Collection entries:
=====

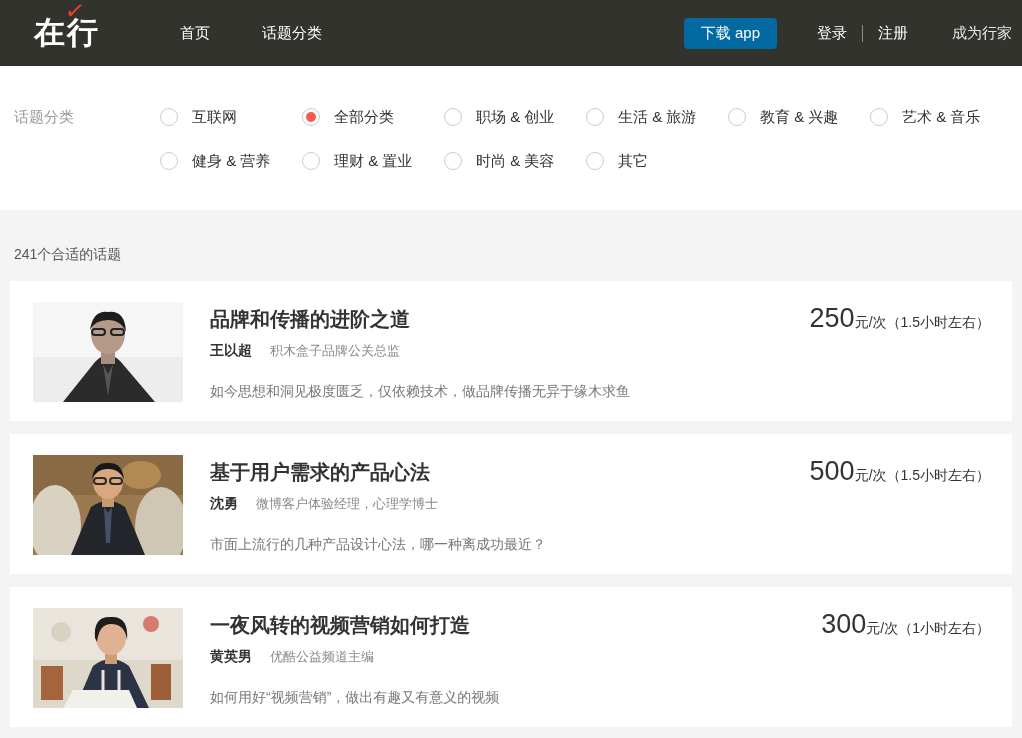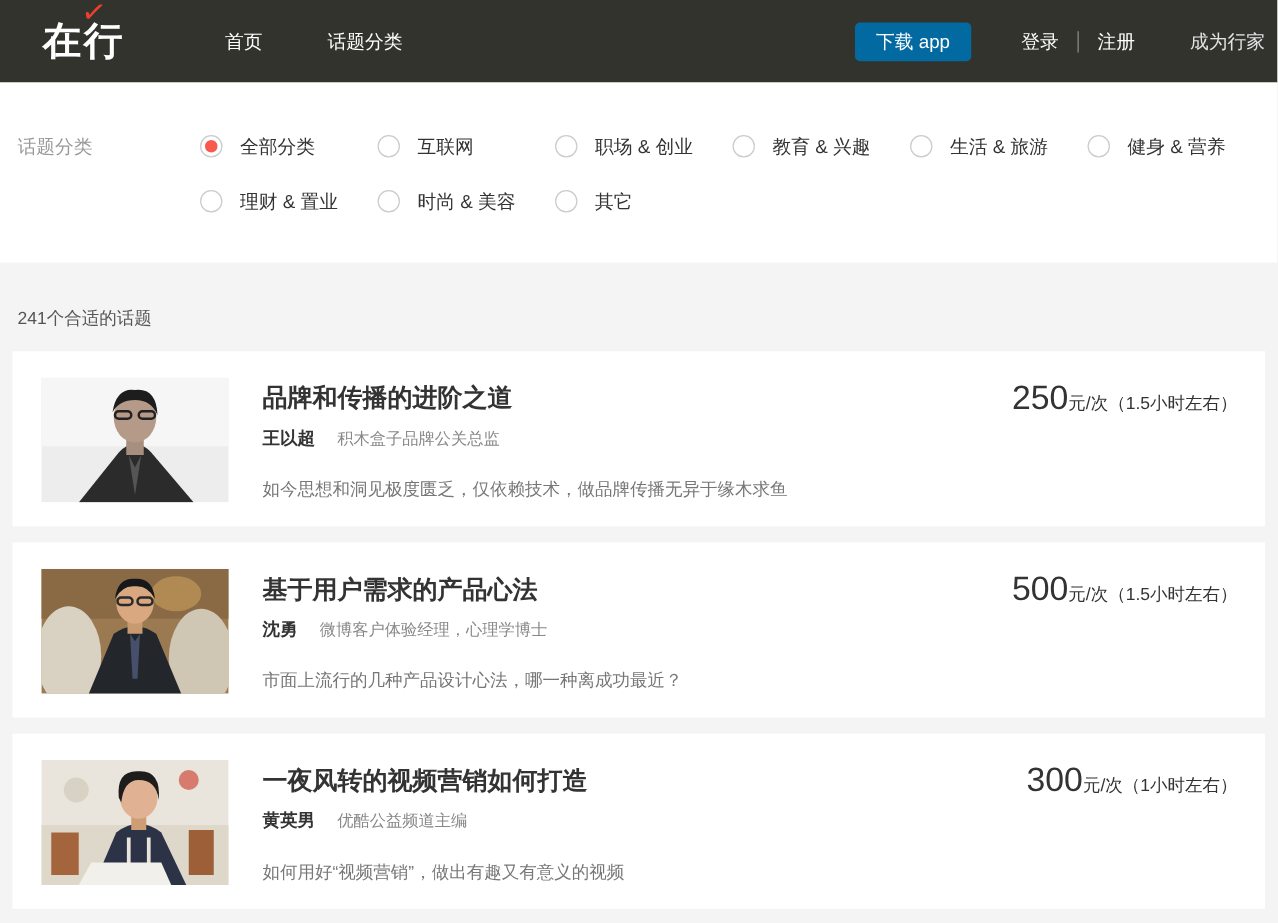--- a/index.html
+++ b/index.html
@@ -103,16 +103,16 @@
   <div class="filter-label">话题分类</div>
   <div class="filter-options">
     <div class="filter-option">
+      <span class="radio">
+          <span class="dot"></span>
+        </span>
+      <span class="opt-label">互联网</span>
+    </div>
+    <div class="filter-option">
       <span class="radio selected">
           <span class="dot"></span>
         </span>
       <span class="opt-label">全部分类</span>
-    </div>
-    <div class="filter-option">
-      <span class="radio">
-          <span class="dot"></span>
-        </span>
-      <span class="opt-label">互联网</span>
     </div>
     <div class="filter-option">
       <span class="radio">

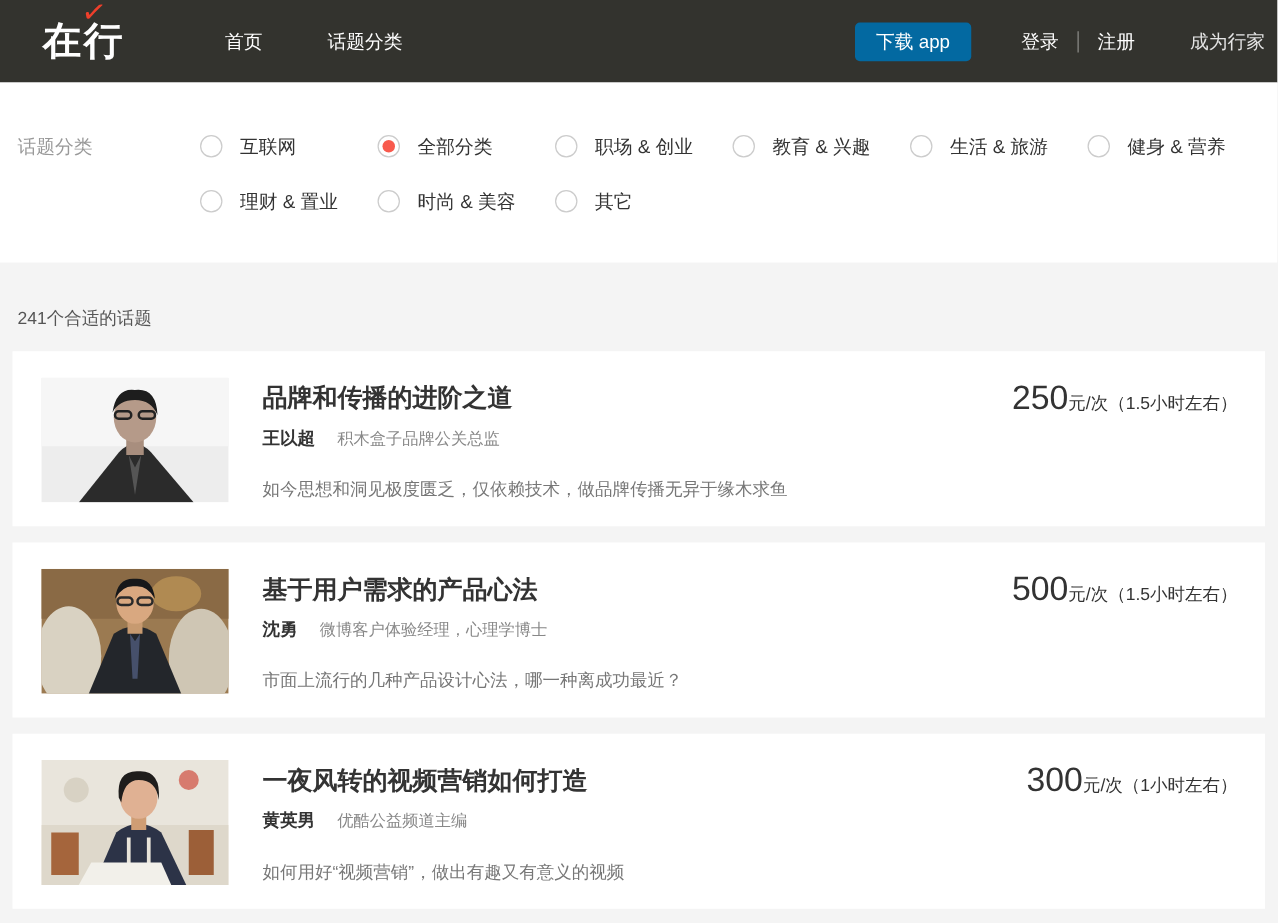--- a/index.html
+++ b/index.html
@@ -124,13 +124,13 @@
       <span class="radio">
           <span class="dot"></span>
         </span>
+      <span class="opt-label">生活 &amp; 旅游</span>
+    </div>
+    <div class="filter-option">
+      <span class="radio">
+          <span class="dot"></span>
+        </span>
       <span class="opt-label">教育 &amp; 兴趣</span>
-    </div>
-    <div class="filter-option">
-      <span class="radio">
-          <span class="dot"></span>
-        </span>
-      <span class="opt-label">生活 &amp; 旅游</span>
     </div>
     <div class="filter-option">
       <span class="radio">

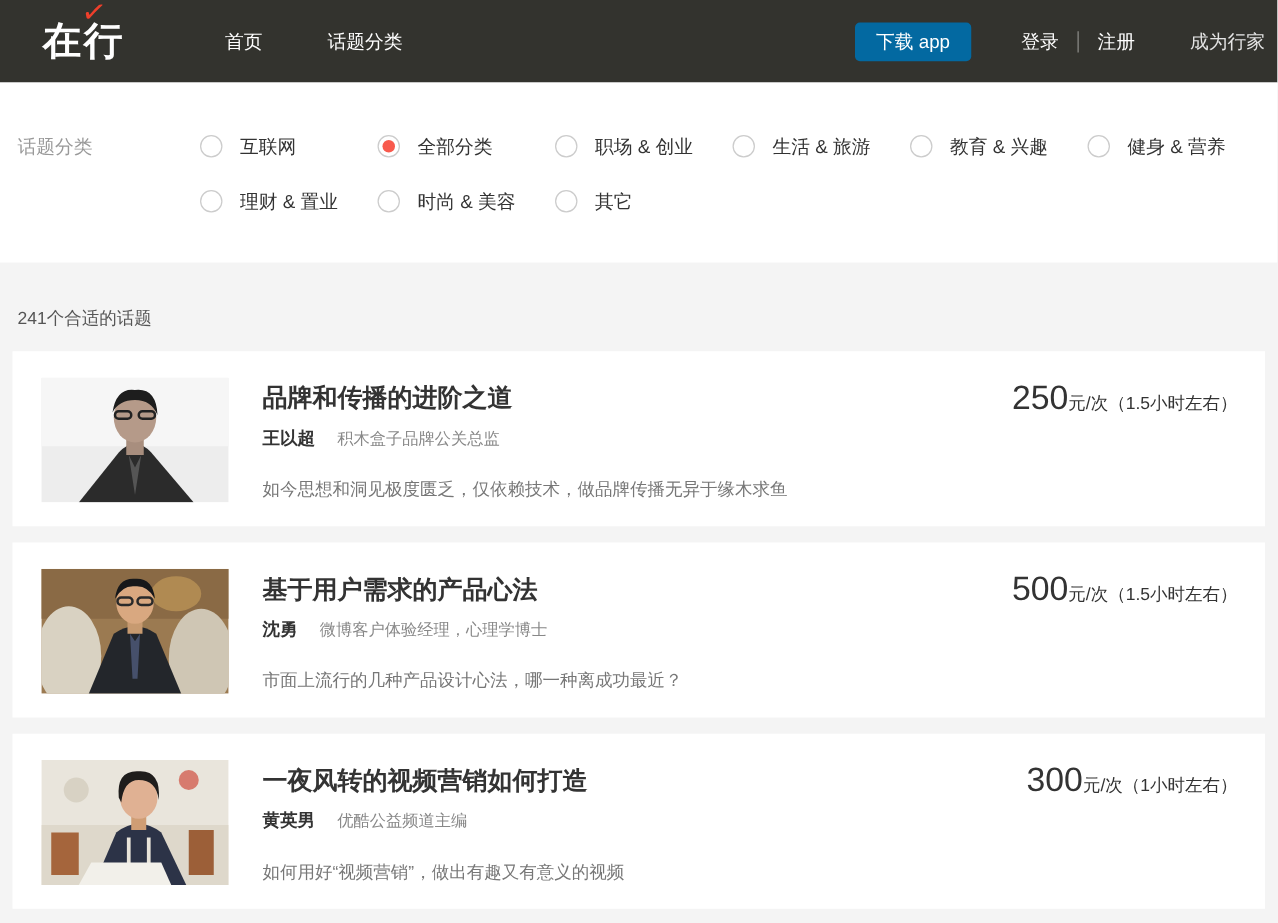--- a/index.html
+++ b/index.html
@@ -136,6 +136,12 @@
       <span class="radio">
           <span class="dot"></span>
         </span>
+      <span class="opt-label">艺术 &amp; 音乐</span>
+    </div>
+    <div class="filter-option">
+      <span class="radio">
+          <span class="dot"></span>
+        </span>
       <span class="opt-label">健身 &amp; 营养</span>
     </div>
     <div class="filter-option">

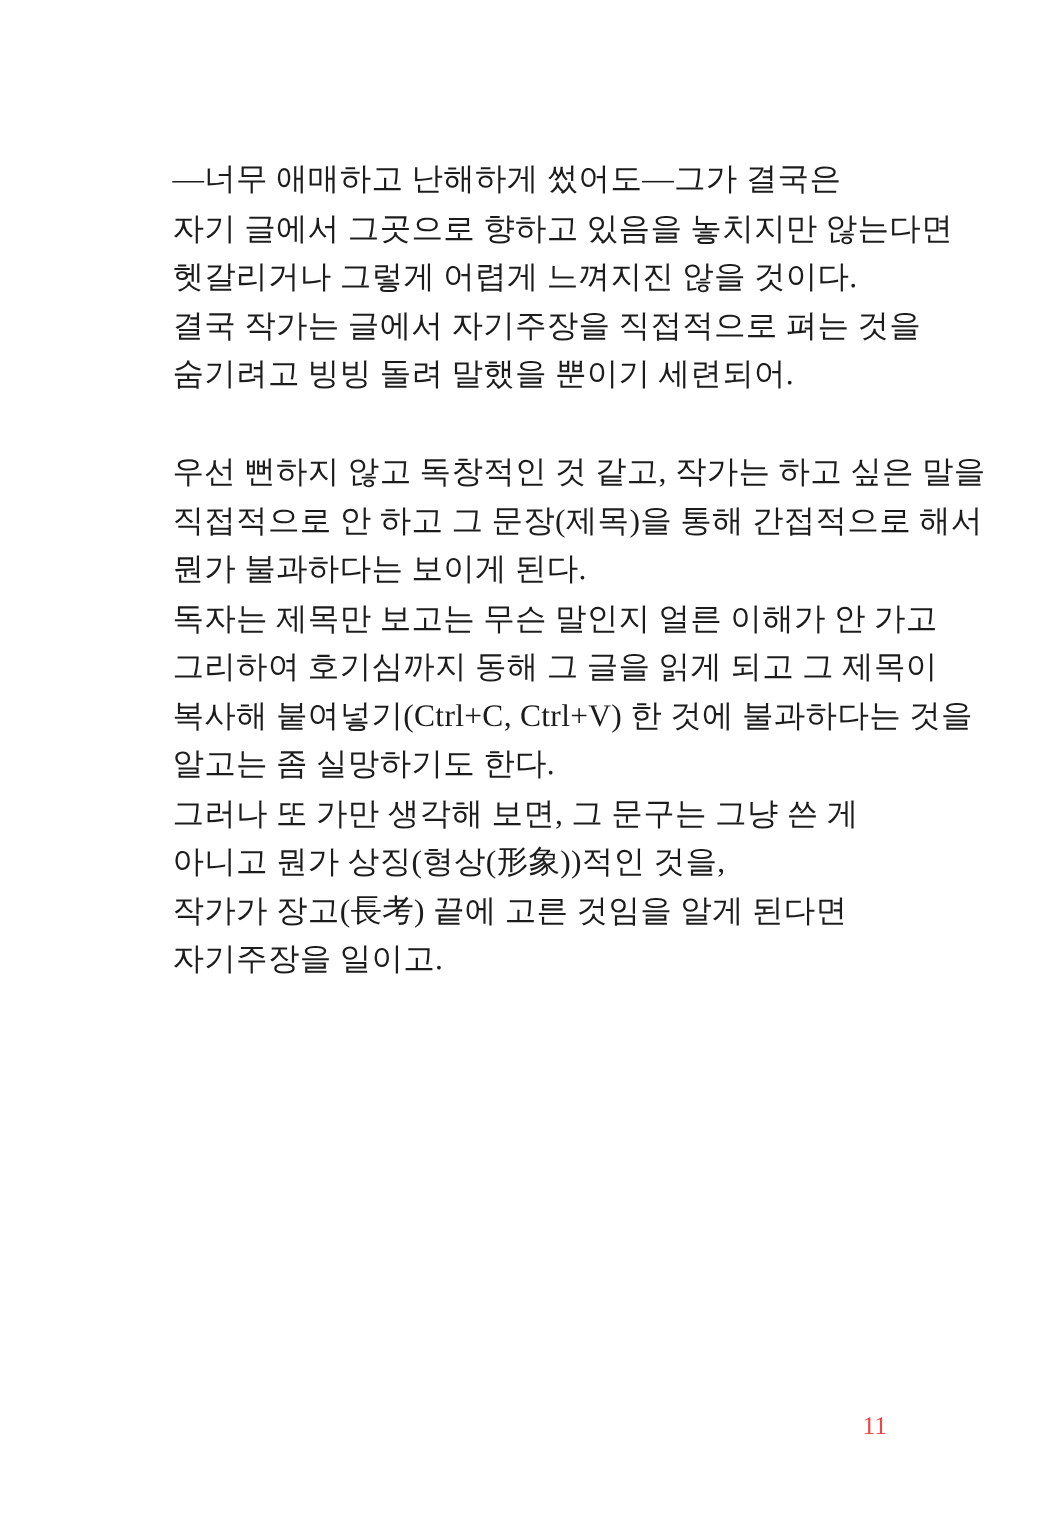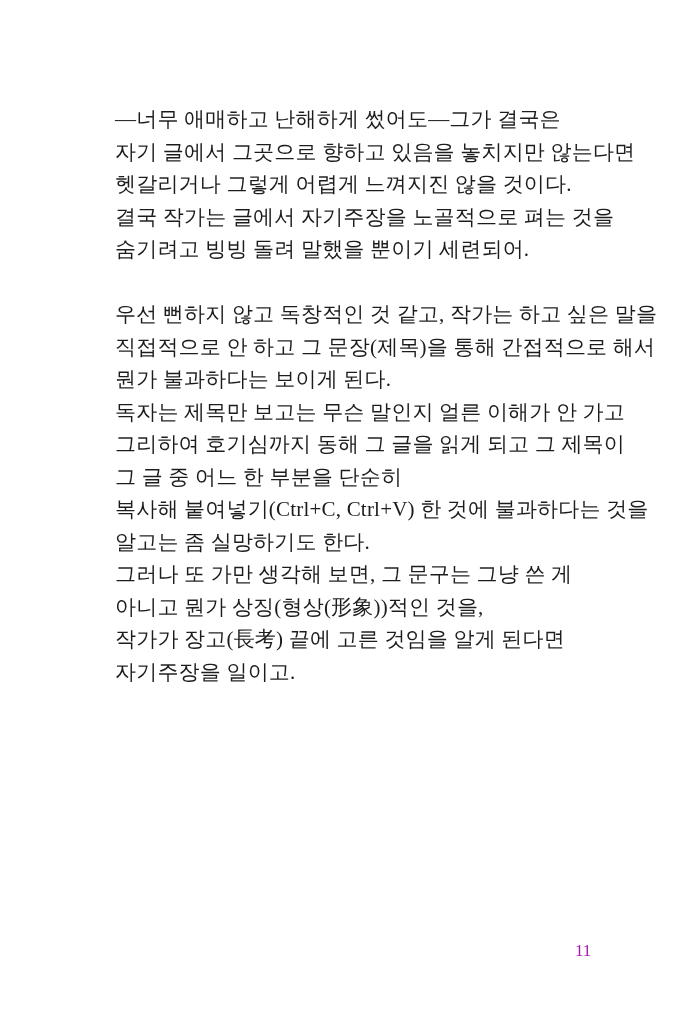--- a/index.html
+++ b/index.html
@@ -55,7 +55,7 @@
       <div class="line">—너무 애매하고 난해하게 썼어도—그가 결국은</div>
       <div class="line">자기 글에서 그곳으로 향하고 있음을 놓치지만 않는다면</div>
       <div class="line">헷갈리거나 그렇게 어렵게 느껴지진 않을 것이다.</div>
-      <div class="line">결국 작가는 글에서 자기주장을 노골적으로 펴는 것을</div>
+      <div class="line">결국 작가는 글에서 자기주장을 직접적으로 펴는 것을</div>
       <div class="line">숨기려고 빙빙 돌려 말했을 뿐이기 세련되어.</div>
     </div>
 

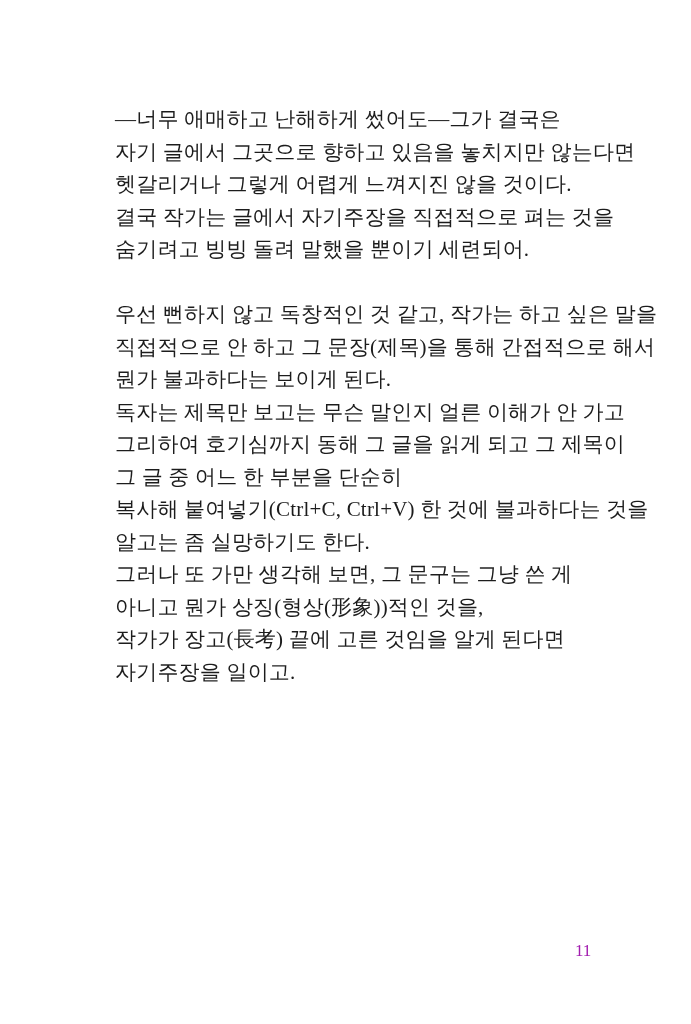--- a/index.html
+++ b/index.html
@@ -65,7 +65,6 @@
       <div class="line">뭔가 불과하다는 보이게 된다.</div>
       <div class="line">독자는 제목만 보고는 무슨 말인지 얼른 이해가 안 가고</div>
       <div class="line">그리하여 호기심까지 동해 그 글을 읽게 되고 그 제목이</div>
-      <div class="line">그 글 중 어느 한 부분을 단순히</div>
       <div class="line">복사해 붙여넣기(Ctrl+C, Ctrl+V) 한 것에 불과하다는 것을</div>
       <div class="line">알고는 좀 실망하기도 한다.</div>
       <div class="line">그러나 또 가만 생각해 보면, 그 문구는 그냥 쓴 게</div>

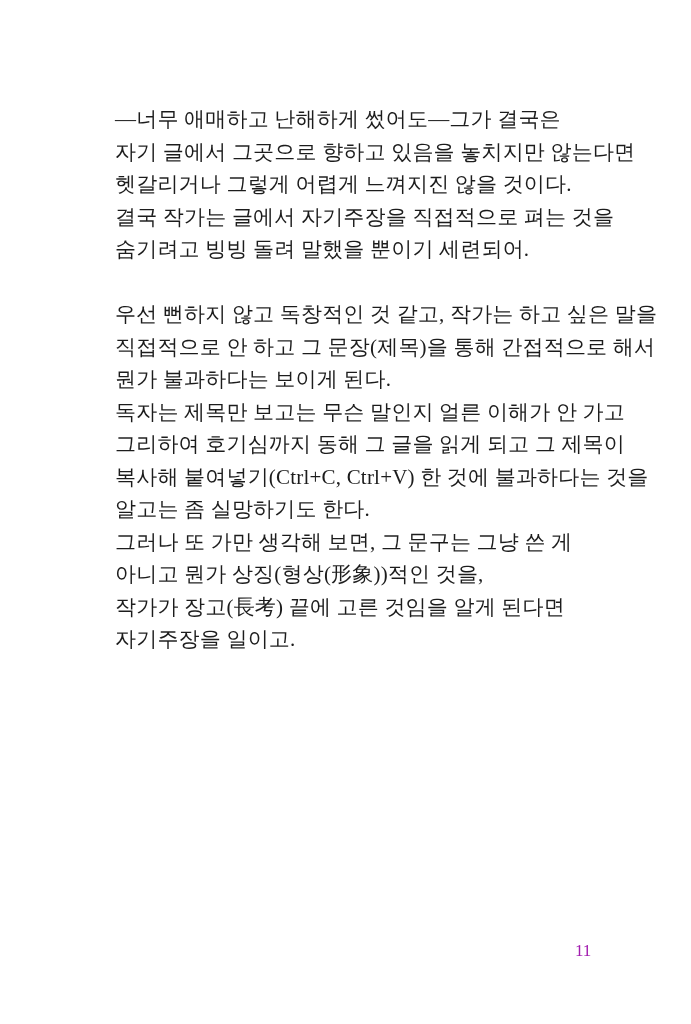--- a/index.html
+++ b/index.html
@@ -41,7 +41,7 @@
     left: 575px;
     top: 941px;
     font-size: 17px;
-    color: #a21caf;
+    color: #ef4444;
     font-family: "Liberation Serif", "DejaVu Serif", serif;
   }
 </style>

=====

-- DIRECTIONS --
Looking at the entries above, say how many lines contain the word "자기주장을". Only the number is wanted.

-- ANSWER FOR THE TASK --
2